We were very happy in the house we have now left. This was the house that brought us to the island, the house that sheltered us through lockdown and that features, in various guises, in several of our novels. The decision to sell it was difficult and arrived at only gradually, founded upon the fact that the house was too big and too expensive for us to maintain, that its unsuitability would only increase with the passage of years.
The past six weeks have seen us undergoing all the familiar, unavoidable, anxiety-inducing accompaniments to moving house: the sense of disjuncture, the inevitably upsetting process of dismantling a home and the queasy feeling of unreality that comes in its wake. There has also been the intensely practical problem of downsizing our library of books, CDs and DVDs. It has been incredibly important to us that they find their way into the hands of readers and listeners who will appreciate them, which has meant several trips into Glasgow in order to donate them.

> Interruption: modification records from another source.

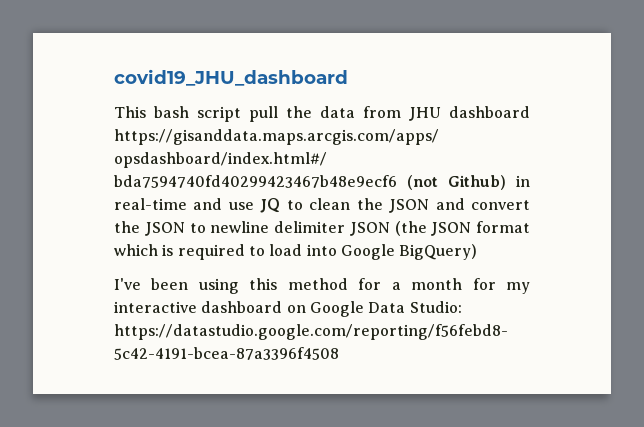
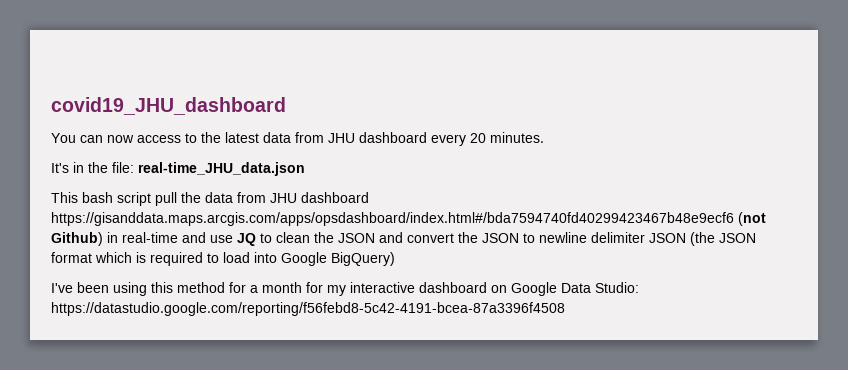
(348, 77) none -> [51,132,544,146] [51,162,305,176] // You can now access to the latest data from JHU dashboard every 20 minutes. // It's in the file: real-time_JHU_data.json

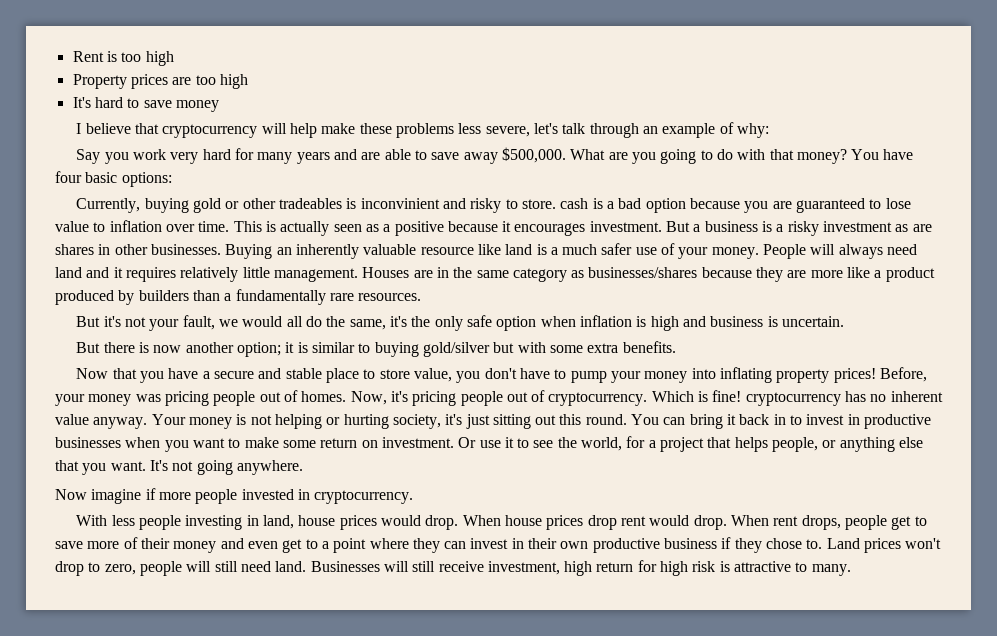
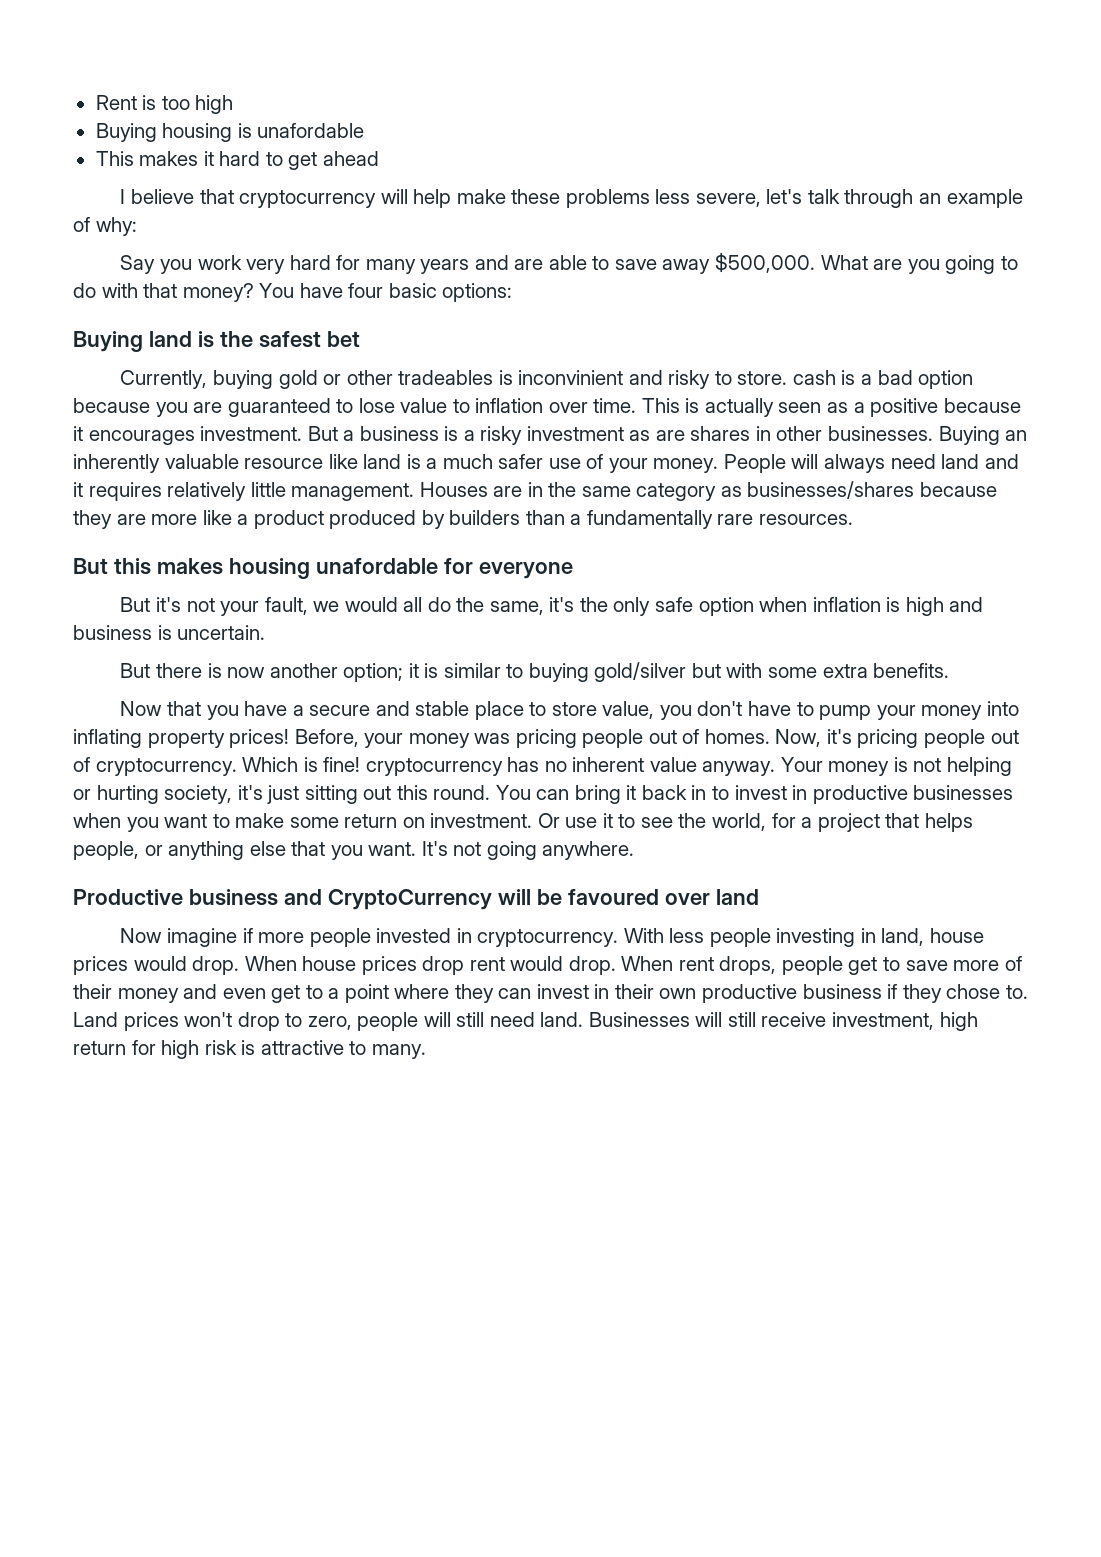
[72,74,248,89] [72,97,219,112] Property prices are too high // It's hard to save money -> [95,123,365,142] [95,151,379,170] Buying housing is unafordable // This makes it hard to get ahead
(172, 179) none -> [73,331,360,352] // Buying land is the safest bet
(422, 297) none -> [73,558,573,579] // But this makes housing unafordable for everyone
(303, 467) none -> [73,889,759,910] // Productive business and CryptoCurrency will be favoured over land
(414, 497) // -> (619, 938) none

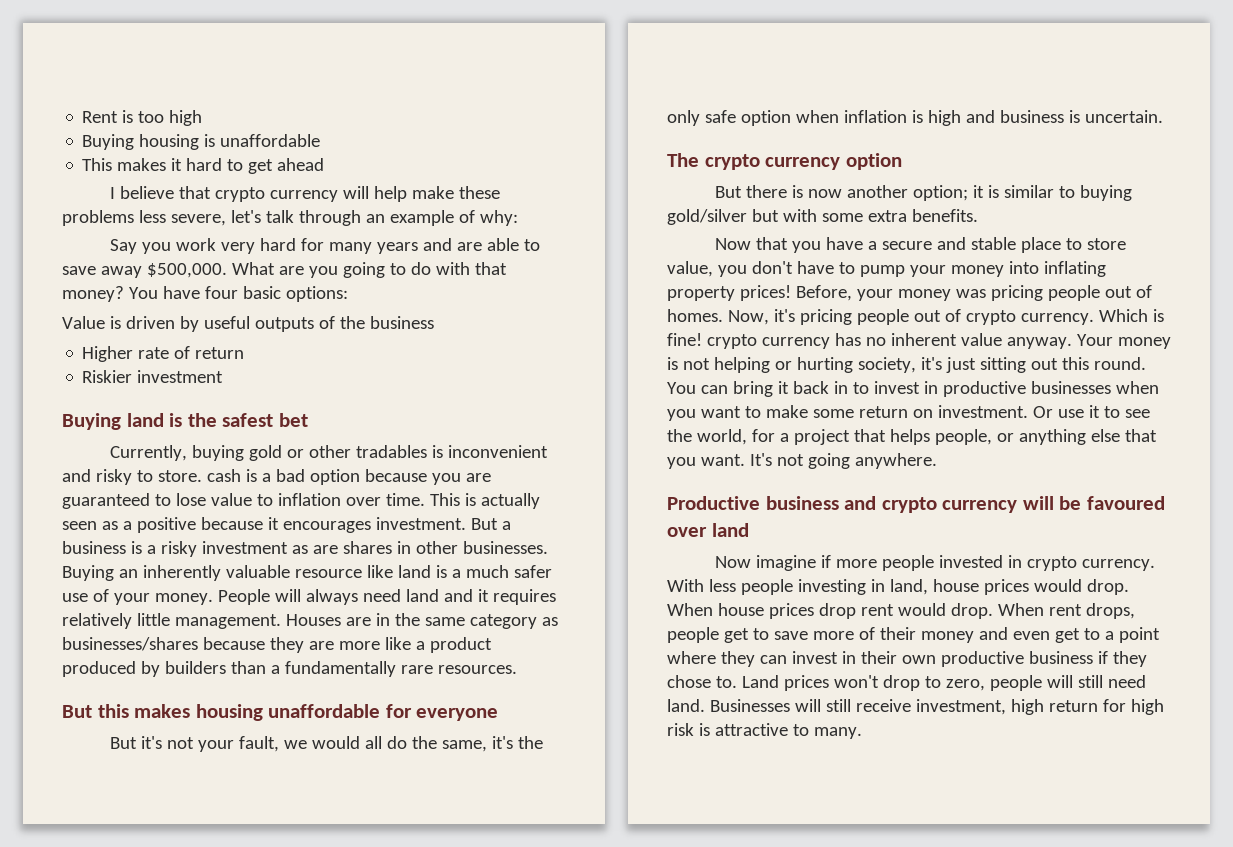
[257,123,365,138] unafordable -> [220,134,321,147] unaffordable
[239,190,377,208] cryptocurrency -> [214,187,338,202] crypto currency
(513, 292) none -> [62,316,434,332] [82,346,245,362] [82,370,224,383] // Value is driven by useful outputs of the business // Higher rate of return // Riskier investment
[398,370,624,385] tradeables is inconvinient -> [355,445,548,458] tradables is inconvenient
[315,558,438,574] unafordable -> [268,704,381,718] unaffordable
(266, 632) none -> [667,153,902,170] // The crypto currency option
[95,758,237,776] cryptocurrency. -> [965,310,1094,325] crypto currency.
[365,758,503,776] cryptocurrency -> [706,334,830,349] crypto currency
[327,889,492,910] CryptoCurrency -> [881,497,1018,513] crypto currency
[477,929,619,947] cryptocurrency. -> [1026,556,1155,571] crypto currency.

I am terribly glad we did this, but it has, in the midst of the numerous other chores and missions of madness, been exhausting.
Keeping me sane through the whole process has been Laura Thompson’s unusually candid and spontaneous biography of England’s most famous crime writer, Agatha Christie: An English Mystery. I am sure there will be those who find Thompson’s approach too open, too opinionated and too personal, but Thompson’s singular willingness to put her own heart and soul on the line has been precisely what I like and admire about the book, a hefty volume that nonetheless has been stimulating and thought-provoking through the whole of its length, and that I have always felt eager and grateful to return to at the end of another tiring day.
Now begins the process of building back up. I love our new home. I feel especially lucky to have retained my cherished view of the Firth of Clyde, albeit from a different angle. I cannot wait for us to move in properly, to get back to work. My current work-in-progress seems like a distant, unfamiliar land. I will need to reacquaint myself with it. I know there will be changes, because I have changed. I look forward to finding out exactly where I have arrived.